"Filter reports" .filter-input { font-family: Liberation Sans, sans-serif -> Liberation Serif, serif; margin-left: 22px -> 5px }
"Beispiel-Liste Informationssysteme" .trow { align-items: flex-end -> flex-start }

******************************

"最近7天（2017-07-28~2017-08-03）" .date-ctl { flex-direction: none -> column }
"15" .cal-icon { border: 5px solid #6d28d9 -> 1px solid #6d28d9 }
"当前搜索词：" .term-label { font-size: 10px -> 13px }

******************************

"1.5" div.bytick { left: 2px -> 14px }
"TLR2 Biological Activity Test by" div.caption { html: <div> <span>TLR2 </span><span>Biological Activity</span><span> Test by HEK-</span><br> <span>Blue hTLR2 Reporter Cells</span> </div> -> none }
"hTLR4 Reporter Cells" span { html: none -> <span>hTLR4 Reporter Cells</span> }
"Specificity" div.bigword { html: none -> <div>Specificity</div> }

******************************

ASSIGNMENT » In the entries above, find the line with "Liberation Sans, sans-serif" and the line with "align-items: flex-end ->", then restate word for word both of them and every line between, with nothing more.

ANSWER TO THIS PROBLEM »
"Filter reports" .filter-input { font-family: Liberation Sans, sans-serif -> Liberation Serif, serif; margin-left: 22px -> 5px }
"Beispiel-Liste Informationssysteme" .trow { align-items: flex-end -> flex-start }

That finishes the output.